Web interface edit records:
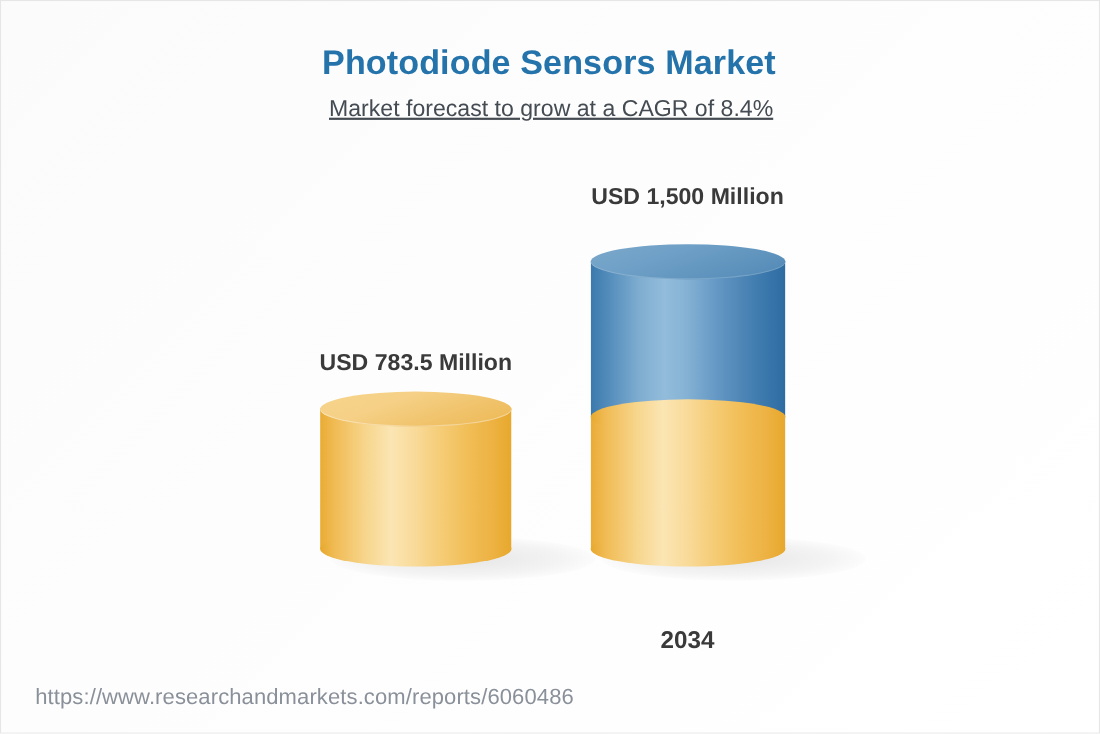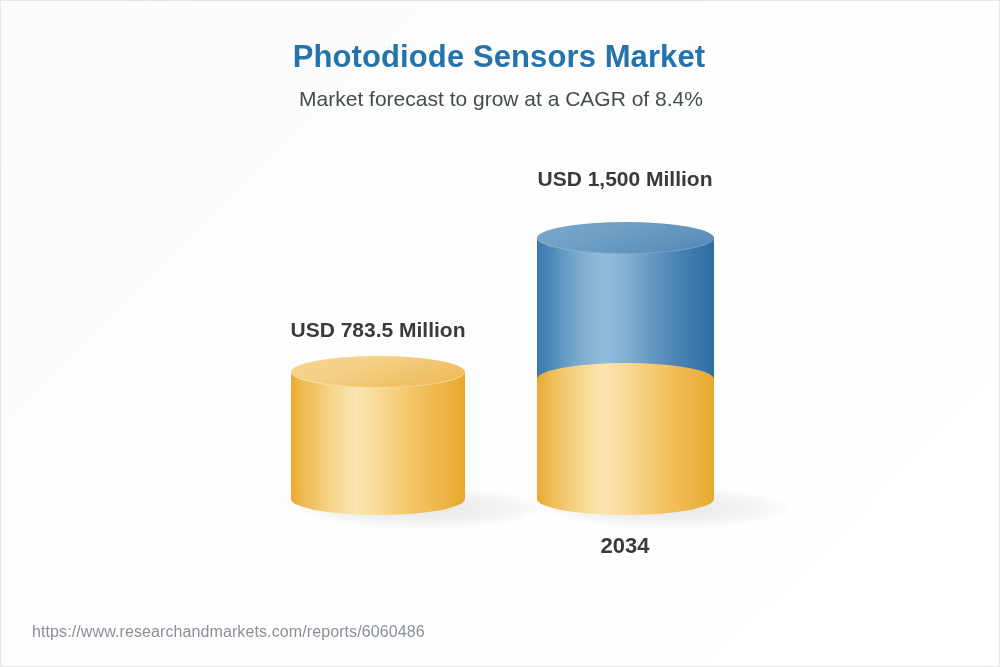--- a/index.html
+++ b/index.html
@@ -43,6 +43,7 @@
     font-size: 21px;
     font-weight: normal;
     color: #444b52;
+    text-decoration: underline;
   }
 
   

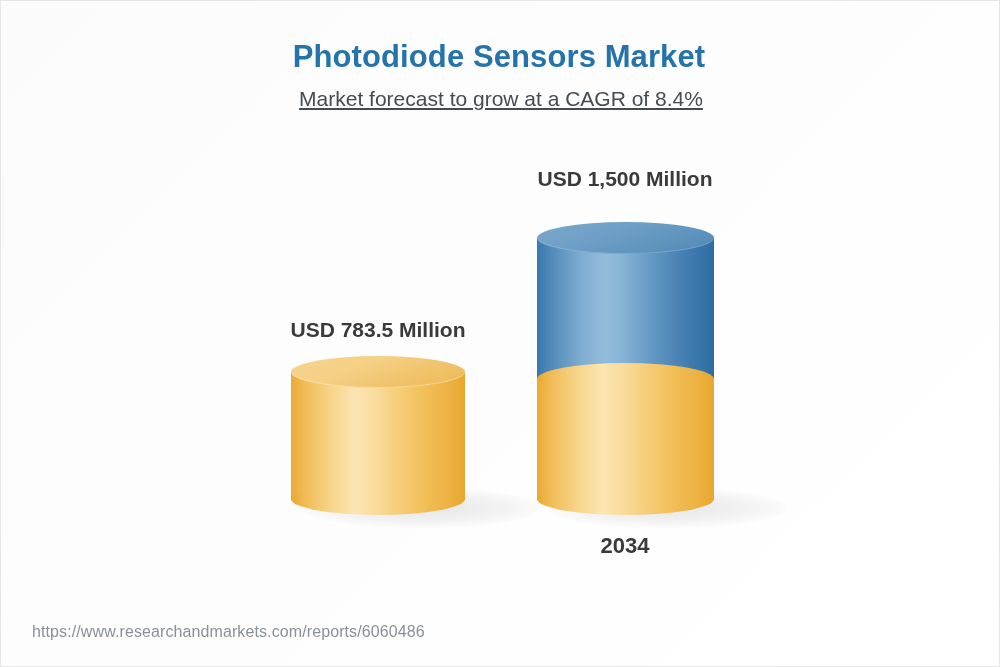--- a/index.html
+++ b/index.html
@@ -69,7 +69,7 @@
     width: 240px;
   }
   .cat-label.c1 { left: 256px; }
-  .cat-label.c2 { left: 504px; }
+  .cat-label.c2 { left: 504px; margin-top: 36px; }
 
   
   .cylinder { position: absolute; }

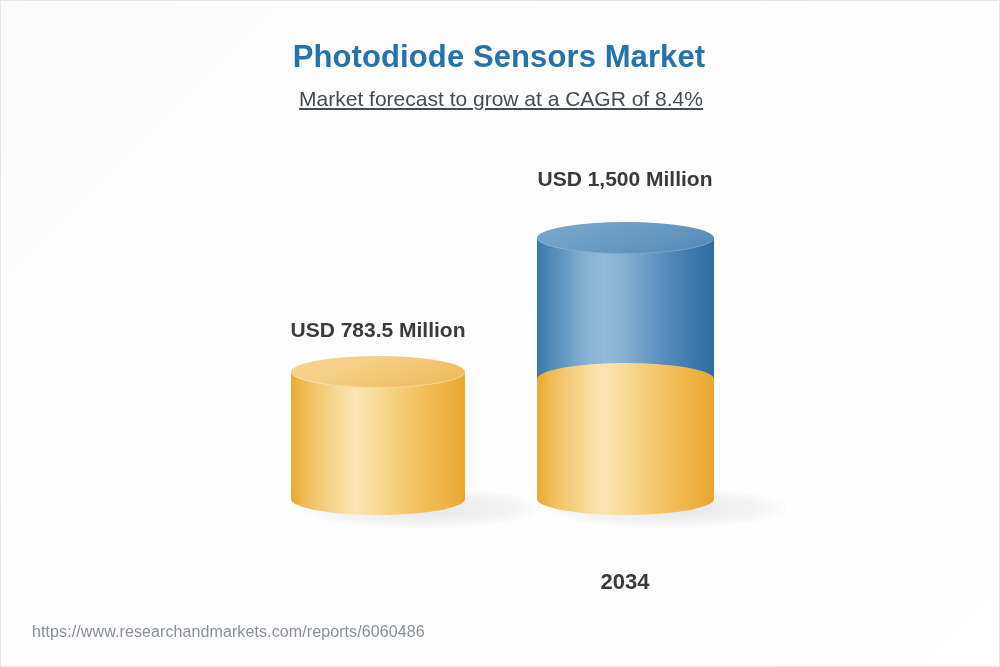--- a/index.html
+++ b/index.html
@@ -193,7 +193,7 @@
     position: absolute;
     left: 31px;
     top: 622px;
-    font-size: 16px;
+    font-size: 20px;
     color: #8a9099;
     letter-spacing: 0.1px;
     text-align: right;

■ Description of the task: From the data above, count the lines where "left" occurs and give that figure and nothing else.

■ Answer space: 4